Dodol Ketan Warisan Kelezatan dari Generasi ke Generasi

Agak susah juga menemukan sebuah resep makanan yang diwariskan secara turun menurun dalam sebuah keluarga. Kalau tradisi keluarga saya yang masih sering diwariskan turun menurun dari era kakek nenek saya yang cukup lumayan sering dimasak oleh ibu saya adalah dodol ketan atau jenang ketan (bahasa Jawa). Pertama kali saya mengenal dodol ketan ini seingat saya sekitar tahun 80-an ketika kakek saya mengadakan upacara pernikahan anaknya (bibi saya). Seolah merupakan sebuah kewajiban yang sama sekali tidak boleh ditinggalkan di desa ketika seseorang akan menyelenggarakan upacara pernikahan adalah membuat dodol ketan ini. Mungkin makna sebenarnya yang terkandung dalam makanan dodol ini adalah supaya calon mempelai lengket seperti halnya dodol yang memang lengket. Dodol ketan ini harus dibuat H-2 sebelum Manggulan (Jawa = hari I atau H upacara pernikahan) tujuannya supaya H-1 dodol sudah ready buat ater-ater (Jawa = dibagikan) untuk para tetangga, sanak saudara, dan kerabat serta hidangan buat para tamu undangan pada hari H dan H+1 atau Dheng (Jawa = hari terakhir pesta pernikahan). Adapun bahan-bahan dodol adalah beras ketan putih, kelapa tua, dan gula merah. Prosesnya dimulai
dengan mengupas kelapa hingga hanya tinggal dagingnya saja sedangkan airnya dibuang. Berikutnya adalah memarut daging kelapa. Meski sekarang sudah ada mesin parut kelapa tetapi biasanya masyarakat lebih suka menggunakan tenaga manusia daripada mesin itu. Alasan utama adalah santan yang akan dihasilkannya nanti lebih banyak jika dibandingkan dengan memakai mesin. Saya tidak tahu persis apakah itu benar atau tidak tetapi memang kalau saya amati ukuran partikel hasil parutan kelapa dengan menggunakan tangan jauh lebih halus daripada mesin. Karena biasanya jumlah kelapa yang harus diparut jumlahnya puluhan bahkan ratusan butir maka jumlah para pemarutnya bisa mencapai belasan orang. Mereka umumnya terdiri dari para tetangga (umumnya wanita) yang sedang rewang (Jawa: membantu) pihak yang sedang punya hajat pesta. Mereka masing-masing membawa alat parut sendiri yang terbuat dari kayu. Namun sebenarnya saya lebih melihat rewang sebagai sebuah wujud atau manifestasi semangat gotong royong dan kebersamaan yang masih hidup di lingkungan warga pedesaan. Kalau di kota setahu saya tradisi semacam itu sudah tidak ada lagi (kebetulan beberapa tahun saya sempat tinggal di Surabaya). Di kota sekarang ini orang lebih mengutamakan kepraktisan dengan memesan menyerahkan segala urusan tetek bengek pesta pernikahan termasuk hidangan kepada wedding organizer.
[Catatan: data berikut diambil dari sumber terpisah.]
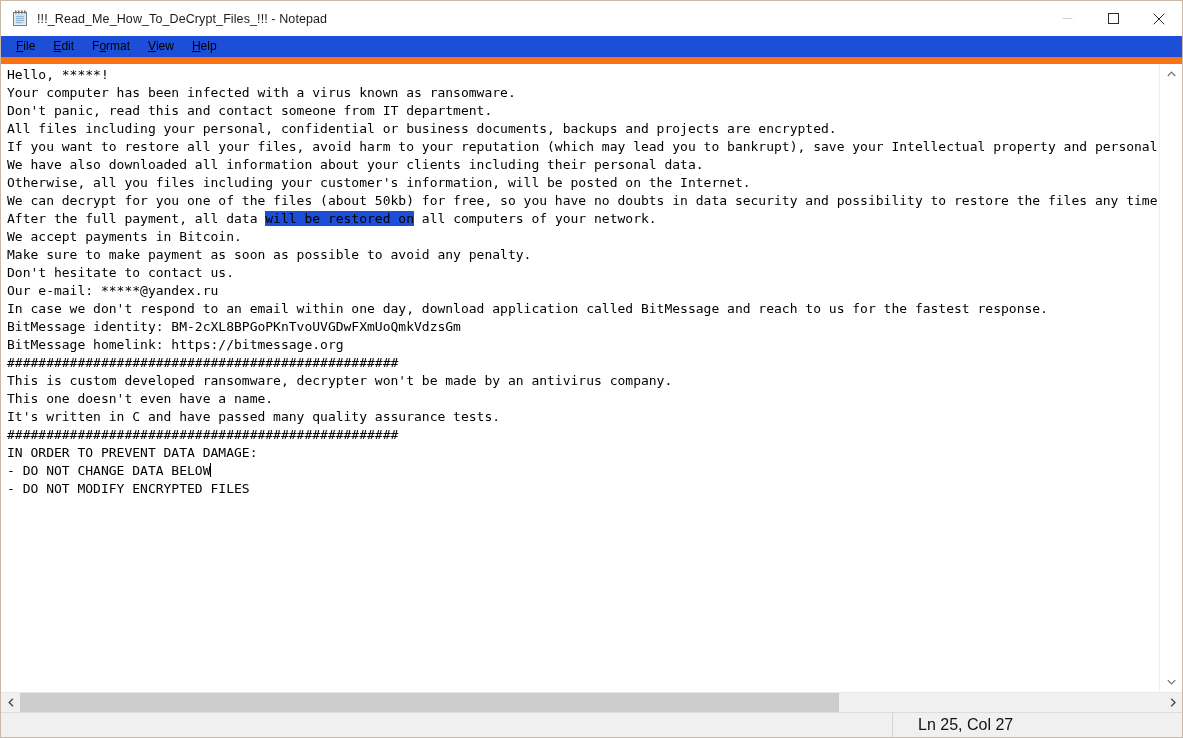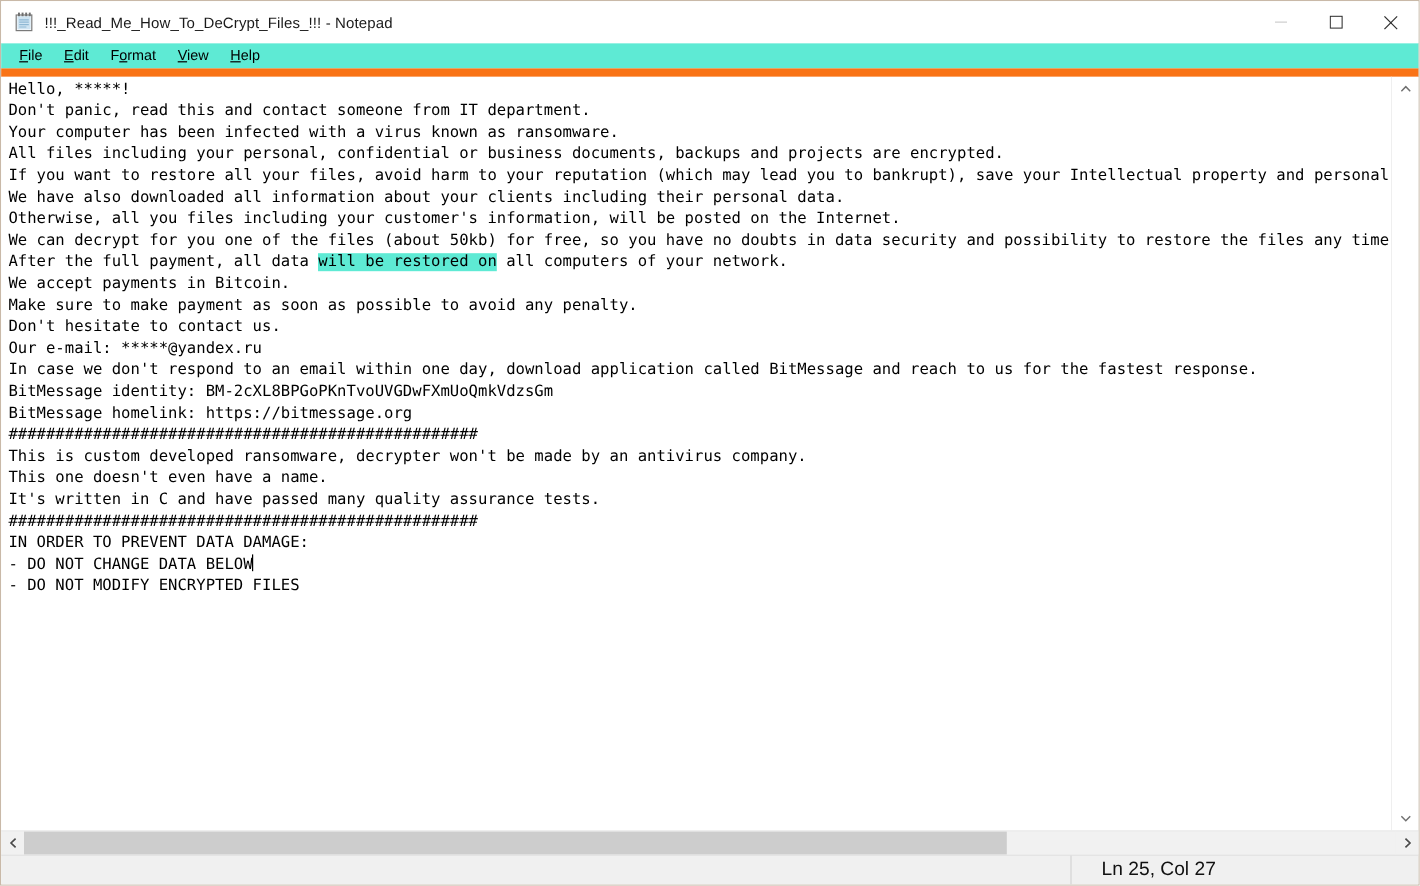--- a/index.html
+++ b/index.html
@@ -61,21 +61,21 @@
     display: flex;
     align-items: center;
     justify-content: center;
   }
   .win-btn svg { display: block; }
 
   
   .menubar {
     height: 21px;
     min-height: 21px;
-    background: #5eead4;
+    background: #1d4ed8;
     display: flex;
     align-items: center;
     padding-left: 6px;
   }
   .menu-item {
     font-size: 12px;
     color: #000000;
     padding: 2px 9px 2px 9px;
     white-space: nowrap;
     line-height: 15px;
@@ -101,21 +101,21 @@
     font-family: "DejaVu Sans Mono", "Liberation Mono", monospace;
     font-size: 13px;
     line-height: 18px;
     height: 18px;
     color: #000000;
     white-space: pre;
     padding-left: 6px;
     letter-spacing: 0px;
   }
   .line .sel {
-    background: #5eead4;
+    background: #1d4ed8;
   }
   .caret {
     display: inline-block;
     width: 1px;
     height: 14px;
     background: #000;
     vertical-align: -2px;
     margin-left: -1px;
   }
 
@@ -245,22 +245,22 @@
     <div class="menu-item"><u>F</u>ile</div>
     <div class="menu-item"><u>E</u>dit</div>
     <div class="menu-item">F<u>o</u>rmat</div>
     <div class="menu-item"><u>V</u>iew</div>
     <div class="menu-item"><u>H</u>elp</div>
   </div>
 
   <div class="editor-wrap">
     <div class="text-area" id="text-area">
         <div class="line">Hello, *****!</div>
+        <div class="line">Your computer has been infected with a virus known as ransomware.</div>
         <div class="line">Don't panic, read this and contact someone from IT department.</div>
-        <div class="line">Your computer has been infected with a virus known as ransomware.</div>
         <div class="line">All files including your personal, confidential or business documents, backups and projects are encrypted.</div>
         <div class="line">If you want to restore all your files, avoid harm to your reputation (which may lead you to bankrupt), save your Intellectual property and personal</div>
         <div class="line">We have also downloaded all information about your clients including their personal data.</div>
         <div class="line">Otherwise, all you files including your customer's information, will be posted on the Internet.</div>
         <div class="line">We can decrypt for you one of the files (about 50kb) for free, so you have no doubts in data security and possibility to restore the files any time</div>
         <div class="line">After the full payment, all data <span class="sel">will be restored on</span> all computers of your network.</div>
         <div class="line">We accept payments in Bitcoin.</div>
         <div class="line">Make sure to make payment as soon as possible to avoid any penalty.</div>
         <div class="line">Don't hesitate to contact us.</div>
         <div class="line">Our e-mail: *****@yandex.ru</div>

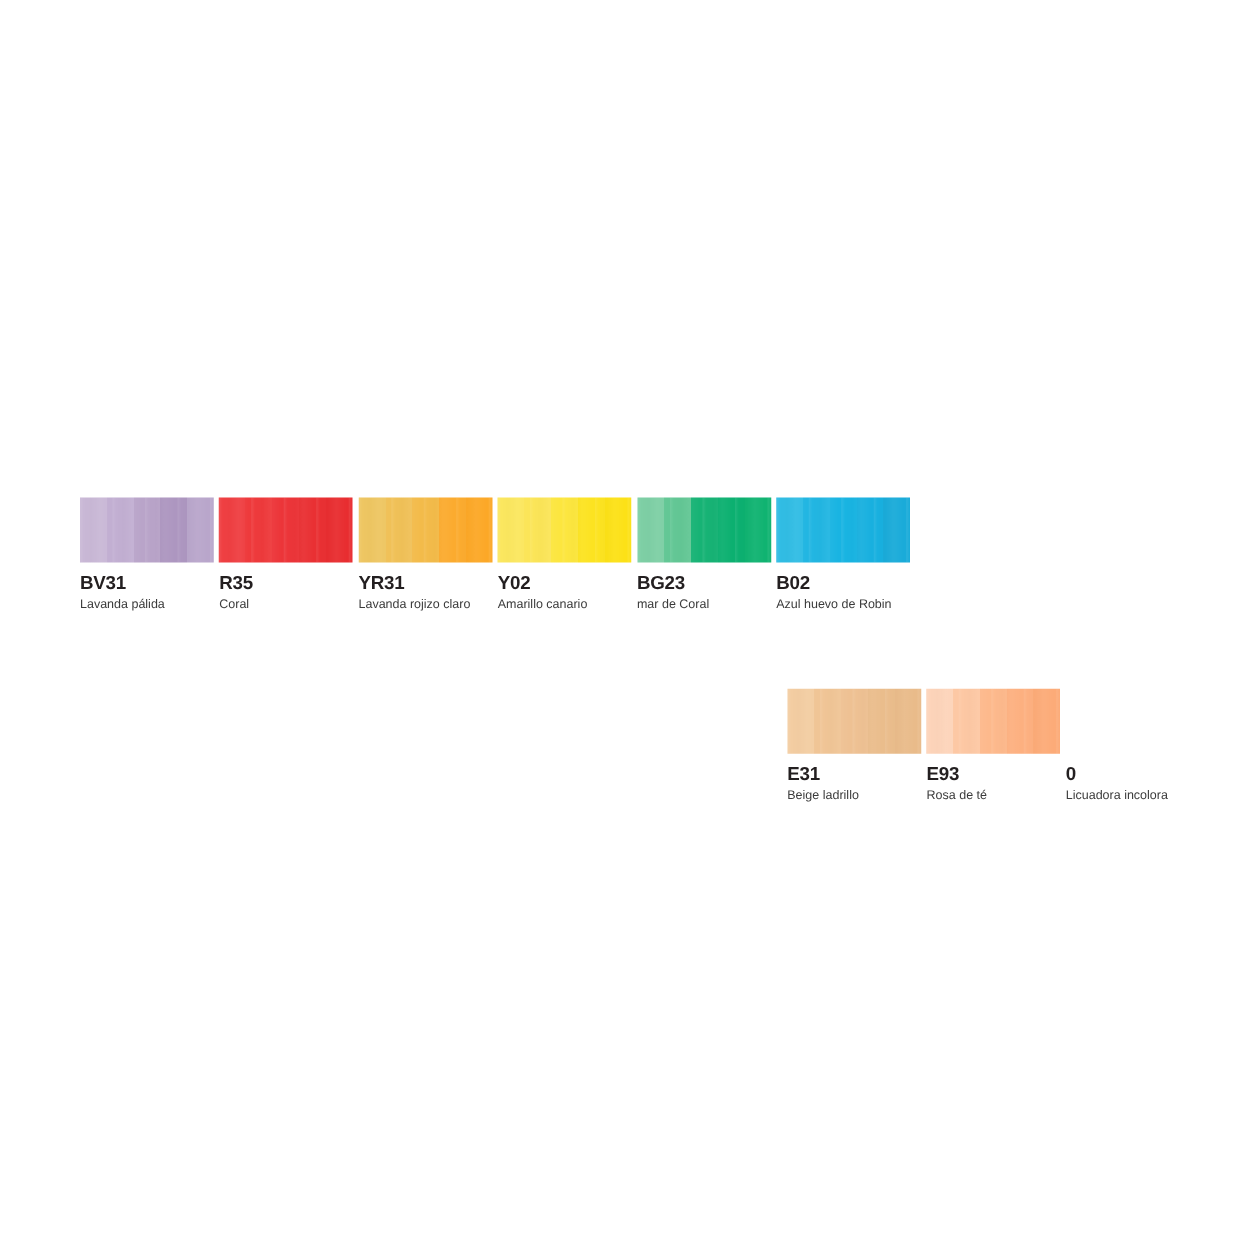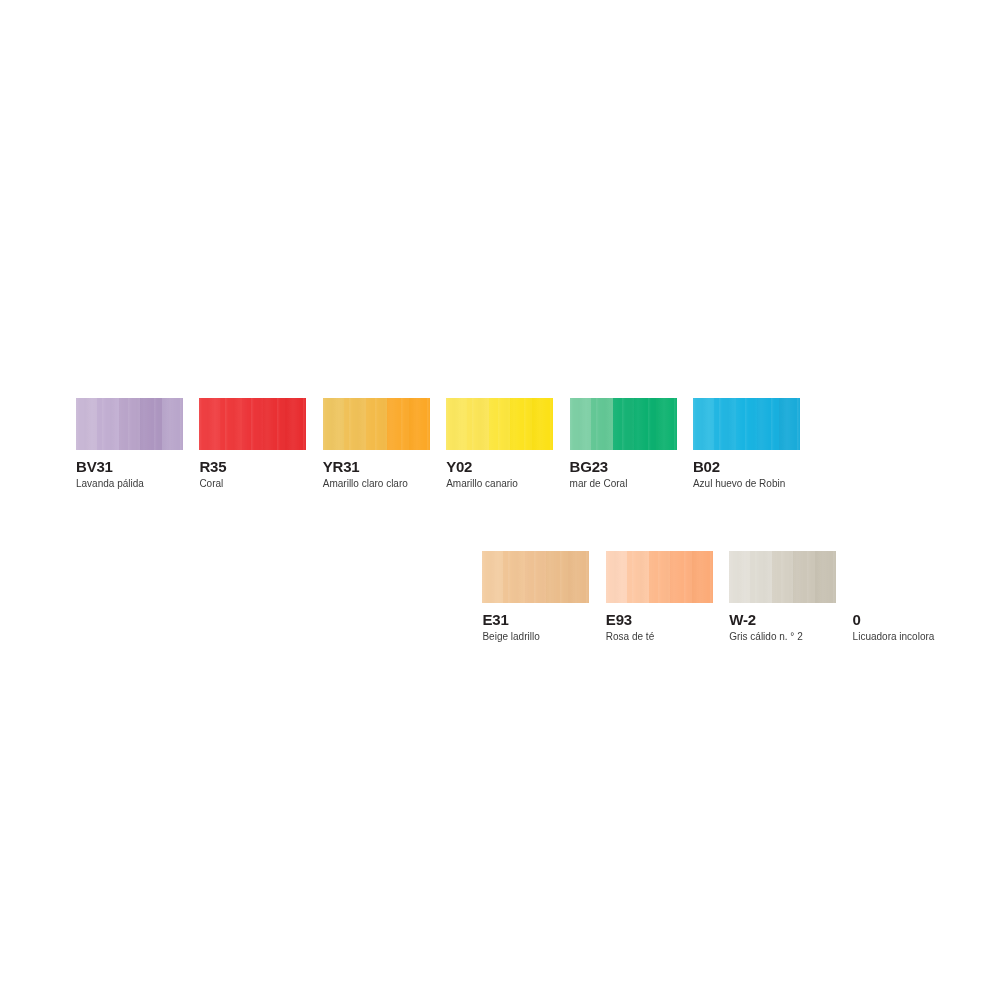--- a/index.html
+++ b/index.html
@@ -32,21 +32,20 @@
 
   .swatch-row + .swatch-row {
     margin-top: 62px;
     justify-content: flex-end;
   }
 
   .swatch-cell {
     width: 111.4px;
     flex: 0 0 111.4px;
     box-sizing: border-box;
-    margin-left: 12px;
   }
 
   .swatch-chip {
     width: 107px;
     height: 52px;
     margin-bottom: 8px;
     position: relative;
     overflow: hidden;
   }
 
@@ -105,21 +104,21 @@
           <div class="streaks"></div>
         </div>
         <div class="swatch-code">R35</div>
         <div class="swatch-name">Coral</div>
       </div>
       <div class="swatch-cell">
         <div class="swatch-chip" style="background: linear-gradient(90deg, rgb(238, 198, 98) 0%, rgb(238, 198, 98) 20%, rgb(240, 193, 88) 20%, rgb(240, 193, 88) 40%, rgb(243, 187, 74) 40%, rgb(243, 187, 74) 60%, rgb(251, 171, 47) 60%, rgb(251, 171, 47) 80%, rgb(252, 168, 39) 80%, rgb(252, 168, 39) 100%);">
           <div class="streaks"></div>
         </div>
         <div class="swatch-code">YR31</div>
-        <div class="swatch-name">Amarillo claro claro</div>
+        <div class="swatch-name">Lavanda rojizo claro</div>
       </div>
       <div class="swatch-cell">
         <div class="swatch-chip" style="background: linear-gradient(90deg, rgb(251, 231, 95) 0%, rgb(251, 231, 95) 20%, rgb(251, 229, 88) 20%, rgb(251, 229, 88) 40%, rgb(252, 230, 63) 40%, rgb(252, 230, 63) 60%, rgb(252, 227, 33) 60%, rgb(252, 227, 33) 80%, rgb(252, 225, 23) 80%, rgb(252, 225, 23) 100%);">
           <div class="streaks"></div>
         </div>
         <div class="swatch-code">Y02</div>
         <div class="swatch-name">Amarillo canario</div>
       </div>
       <div class="swatch-cell">
         <div class="swatch-chip" style="background: linear-gradient(90deg, rgb(126, 207, 165) 0%, rgb(126, 207, 165) 20%, rgb(99, 199, 149) 20%, rgb(99, 199, 149) 40%, rgb(23, 179, 117) 40%, rgb(23, 179, 117) 60%, rgb(12, 176, 112) 60%, rgb(12, 176, 112) 80%, rgb(16, 179, 113) 80%, rgb(16, 179, 113) 100%);">
@@ -145,25 +144,18 @@
         <div class="swatch-name">Beige ladrillo</div>
       </div>
       <div class="swatch-cell">
         <div class="swatch-chip" style="background: linear-gradient(90deg, rgb(253, 212, 186) 0%, rgb(253, 212, 186) 20%, rgb(253, 200, 164) 20%, rgb(253, 200, 164) 40%, rgb(253, 185, 140) 40%, rgb(253, 185, 140) 60%, rgb(253, 176, 128) 60%, rgb(253, 176, 128) 80%, rgb(252, 171, 120) 80%, rgb(252, 171, 120) 100%);">
           <div class="streaks"></div>
         </div>
         <div class="swatch-code">E93</div>
         <div class="swatch-name">Rosa de té</div>
       </div>
       <div class="swatch-cell">
-        <div class="swatch-chip" style="background: linear-gradient(90deg, rgb(227, 224, 216) 0%, rgb(227, 224, 216) 20%, rgb(222, 219, 210) 20%, rgb(222, 219, 210) 40%, rgb(214, 209, 197) 40%, rgb(214, 209, 197) 60%, rgb(205, 199, 185) 60%, rgb(205, 199, 185) 80%, rgb(200, 194, 179) 80%, rgb(200, 194, 179) 100%);">
-          <div class="streaks"></div>
-        </div>
-        <div class="swatch-code">W-2</div>
-        <div class="swatch-name">Gris cálido n. ° 2</div>
-      </div>
-      <div class="swatch-cell">
         <div class="swatch-chip is-empty"></div>
         <div class="swatch-code">0</div>
         <div class="swatch-name">Licuadora incolora</div>
       </div>
     </div>
 </div>
 
 </body></html>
Usai proses pemarutan dilanjutkan dengan proses menghasilkan santan. Hasil parutan kelapa dicampur sedikit air kemudian diperas hingga apuh (Jawa = tuntas) selanjutnya disaring dengan kalo (Jawa = saringan dari bambu) supaya santan yang dihasilkan bersih. Semua santan lalu dimasukkan dalam dandang besar dan direbus dengan api kecil perlahan-lahan supaya jangan sampai cepat mendidih. Di atas santan itu akan muncul kepala santan yang harus segera dipindahkan pelan-pelan dengan irus (Jawa = sendok sayur tetapi lebih besar) ke dalam wajan besi yang sangat besar. Proses ini cukup memakan waktu hingga semua kepala santan tidak keluar lagi. Sisa air santan di dandang biasanya dibuang tetapi saya dulu saat masih kecil sering memanfaatkannya sebagai minuman yang dicampur gula. Rasanya manis gurih enak sekali. 

Berikutnya kepala santan di wajan direbus dengan api sedang dengan menggunakan kayu bakar.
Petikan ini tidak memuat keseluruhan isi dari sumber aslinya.